What this task involves: Take each line below that has "weight" and copy it.

[Collected data]
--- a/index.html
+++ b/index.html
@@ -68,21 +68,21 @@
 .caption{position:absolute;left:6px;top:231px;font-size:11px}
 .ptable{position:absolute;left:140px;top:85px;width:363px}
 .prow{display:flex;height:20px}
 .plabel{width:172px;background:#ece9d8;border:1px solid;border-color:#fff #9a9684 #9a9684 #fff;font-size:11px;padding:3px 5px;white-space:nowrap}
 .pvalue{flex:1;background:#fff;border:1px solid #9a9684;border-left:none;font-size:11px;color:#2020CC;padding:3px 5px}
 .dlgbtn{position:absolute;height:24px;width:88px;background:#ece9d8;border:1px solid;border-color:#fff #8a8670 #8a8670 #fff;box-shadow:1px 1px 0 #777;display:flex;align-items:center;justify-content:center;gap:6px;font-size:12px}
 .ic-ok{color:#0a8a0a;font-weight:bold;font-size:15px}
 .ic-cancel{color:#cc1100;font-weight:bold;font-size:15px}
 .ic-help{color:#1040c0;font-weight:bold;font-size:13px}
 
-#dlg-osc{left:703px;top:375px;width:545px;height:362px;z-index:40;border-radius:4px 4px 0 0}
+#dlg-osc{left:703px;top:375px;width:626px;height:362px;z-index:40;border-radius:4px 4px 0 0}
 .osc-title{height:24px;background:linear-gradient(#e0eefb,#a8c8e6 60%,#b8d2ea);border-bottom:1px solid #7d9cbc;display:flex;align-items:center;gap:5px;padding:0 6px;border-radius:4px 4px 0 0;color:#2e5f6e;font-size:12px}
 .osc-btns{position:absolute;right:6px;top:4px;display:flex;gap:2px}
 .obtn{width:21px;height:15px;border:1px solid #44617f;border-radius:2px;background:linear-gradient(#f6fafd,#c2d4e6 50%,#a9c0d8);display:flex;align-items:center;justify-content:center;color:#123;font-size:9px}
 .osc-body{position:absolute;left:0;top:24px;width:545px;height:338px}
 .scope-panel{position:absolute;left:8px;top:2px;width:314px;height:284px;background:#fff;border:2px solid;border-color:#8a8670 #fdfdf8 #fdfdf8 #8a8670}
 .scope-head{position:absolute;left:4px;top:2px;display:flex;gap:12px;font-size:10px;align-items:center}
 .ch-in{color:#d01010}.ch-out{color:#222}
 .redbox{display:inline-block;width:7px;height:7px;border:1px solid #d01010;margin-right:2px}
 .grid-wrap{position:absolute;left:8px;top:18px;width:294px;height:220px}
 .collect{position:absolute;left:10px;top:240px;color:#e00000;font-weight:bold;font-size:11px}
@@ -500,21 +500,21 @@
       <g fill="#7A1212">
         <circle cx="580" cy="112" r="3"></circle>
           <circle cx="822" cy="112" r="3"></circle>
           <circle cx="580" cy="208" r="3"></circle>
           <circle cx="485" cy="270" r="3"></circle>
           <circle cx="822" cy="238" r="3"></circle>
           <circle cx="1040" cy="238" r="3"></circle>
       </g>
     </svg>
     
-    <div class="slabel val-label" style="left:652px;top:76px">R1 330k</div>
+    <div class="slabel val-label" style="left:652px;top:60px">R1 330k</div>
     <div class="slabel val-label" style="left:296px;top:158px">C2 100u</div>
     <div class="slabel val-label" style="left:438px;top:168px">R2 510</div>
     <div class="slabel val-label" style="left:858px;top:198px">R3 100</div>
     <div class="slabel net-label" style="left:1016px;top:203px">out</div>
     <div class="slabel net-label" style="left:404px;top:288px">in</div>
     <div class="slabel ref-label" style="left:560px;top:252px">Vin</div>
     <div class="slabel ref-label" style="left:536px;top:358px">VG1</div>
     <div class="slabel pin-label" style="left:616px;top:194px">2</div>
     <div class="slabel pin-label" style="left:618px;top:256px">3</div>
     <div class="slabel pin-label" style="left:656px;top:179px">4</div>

Written response:
 .ic-ok{color:#0a8a0a;font-weight:bold;font-size:15px}
 .ic-cancel{color:#cc1100;font-weight:bold;font-size:15px}
 .ic-help{color:#1040c0;font-weight:bold;font-size:13px}
 .collect{position:absolute;left:10px;top:240px;color:#e00000;font-weight:bold;font-size:11px}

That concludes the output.